::: MATERIAL PROVIDED
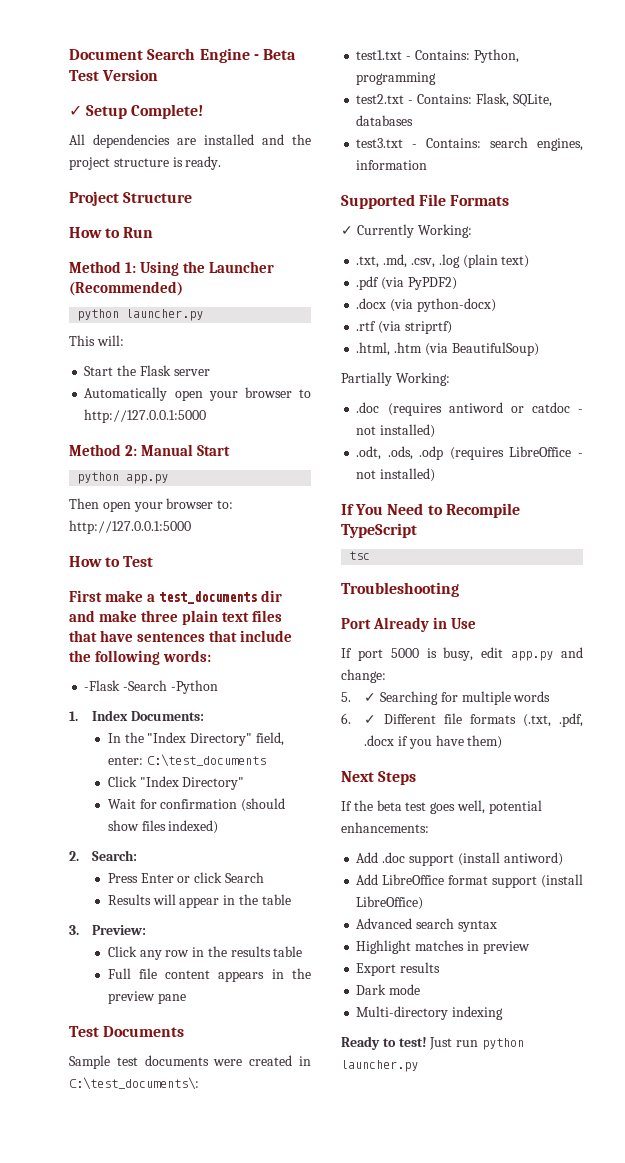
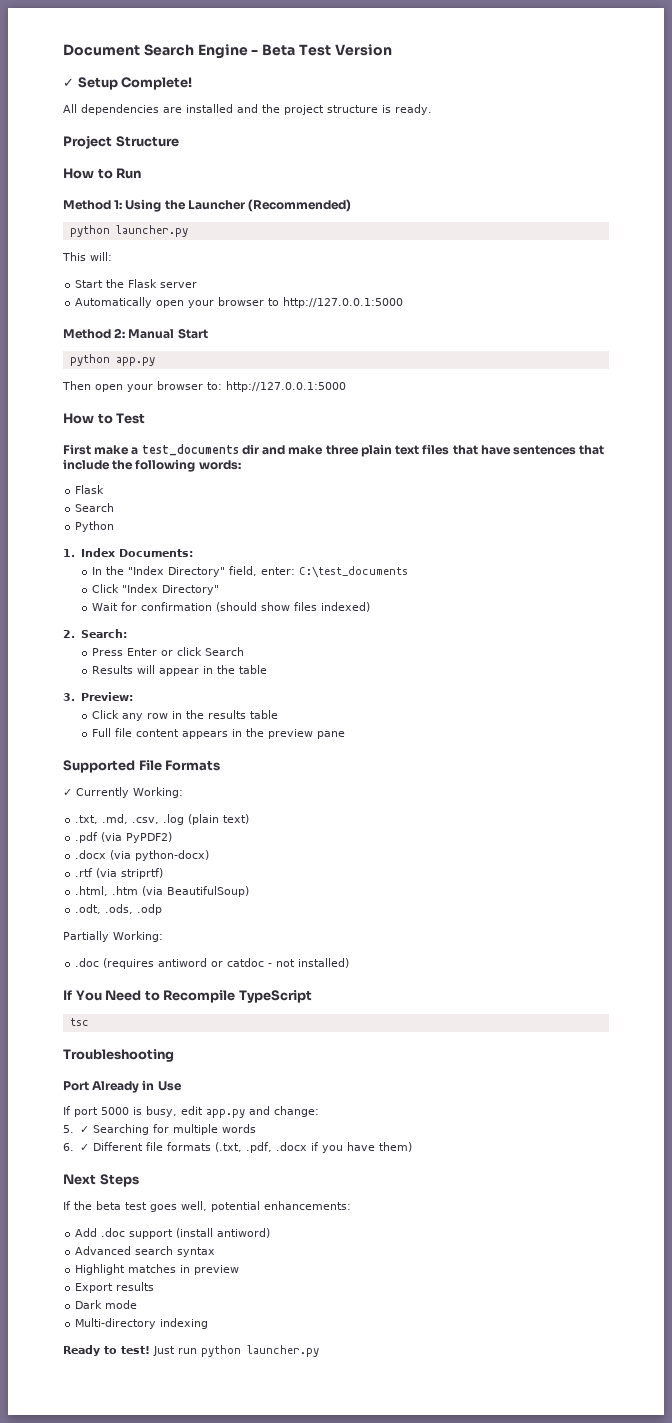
  First make a test_documents dir and make three plain text files that have sentences that include the following words:
- -Flask -Search -Python
+ Flask
+ Search
+ Python
- Test Documents
- Sample test documents were created in C:\test_documents\:
- test1.txt - Contains: Python, programming
- test2.txt - Contains: Flask, SQLite, databases
- test3.txt - Contains: search engines, information
+ .odt, .ods, .odp
- .odt, .ods, .odp (requires LibreOffice - not installed)
- Add LibreOffice format support (install LibreOffice)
::::::
- WHAT YOU HAVE TO DO:
Where a picture appears in the material above, skip it, and print the rest exactly.

- ANSWER BOX:
  First make a test_documents dir and make three plain text files that have sentences that include the following words:
- -Flask -Search -Python
+ Flask
+ Search
+ Python
- Test Documents
- Sample test documents were created in C:\test_documents\:
- test1.txt - Contains: Python, programming
- test2.txt - Contains: Flask, SQLite, databases
- test3.txt - Contains: search engines, information
+ .odt, .ods, .odp
- .odt, .ods, .odp (requires LibreOffice - not installed)
- Add LibreOffice format support (install LibreOffice)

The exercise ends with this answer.